The line containing "Raspberry Pi 4b!" marks where to begin. Write out that line and every line after it exactly, through the last line below.

(Source data)
============

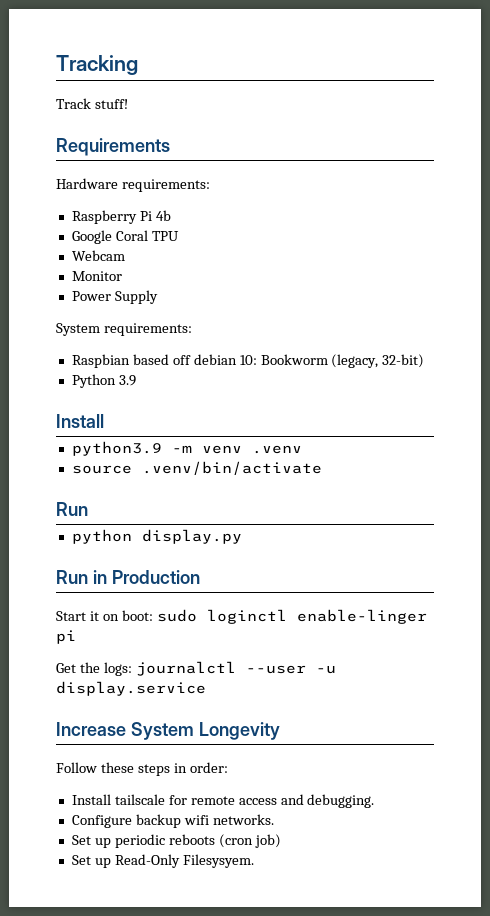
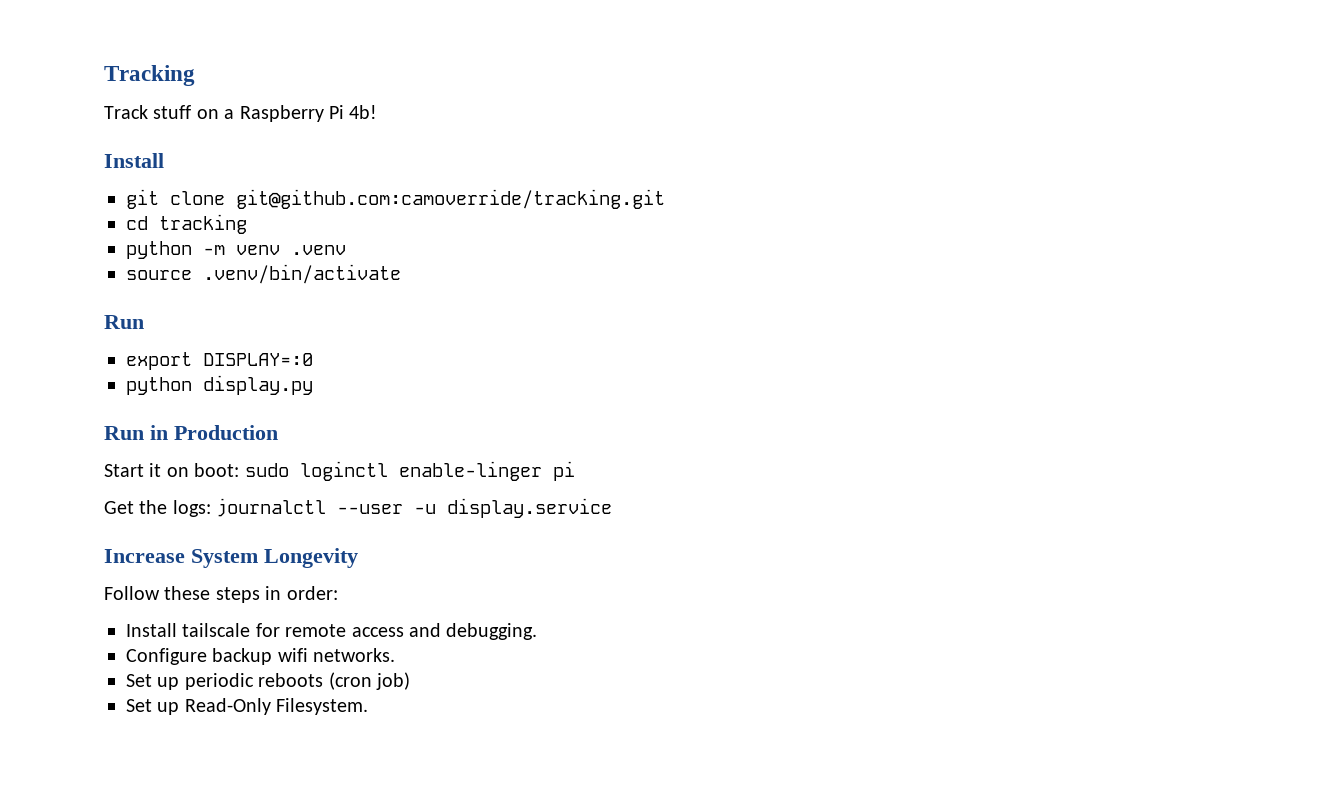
- Track stuff!
- Requirements
- Hardware requirements:
- Raspberry Pi 4b
- Google Coral TPU
- Webcam
- Monitor
- Power Supply
- System requirements:
- Raspbian based off debian 10: Bookworm (legacy, 32-bit)
- Python 3.9
+ Track stuff on a Raspberry Pi 4b!
  Install
- python3.9 -m venv .venv
+ git clone git@github.com:camoverride/tracking.git
+ cd tracking
+ python -m venv .venv
+ export DISPLAY=:0
- Set up Read-Only Filesysyem.
+ Set up Read-Only Filesystem.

============

Worked solution:
+ Track stuff on a Raspberry Pi 4b!
  Install
- python3.9 -m venv .venv
+ git clone git@github.com:camoverride/tracking.git
+ cd tracking
+ python -m venv .venv
+ export DISPLAY=:0
- Set up Read-Only Filesysyem.
+ Set up Read-Only Filesystem.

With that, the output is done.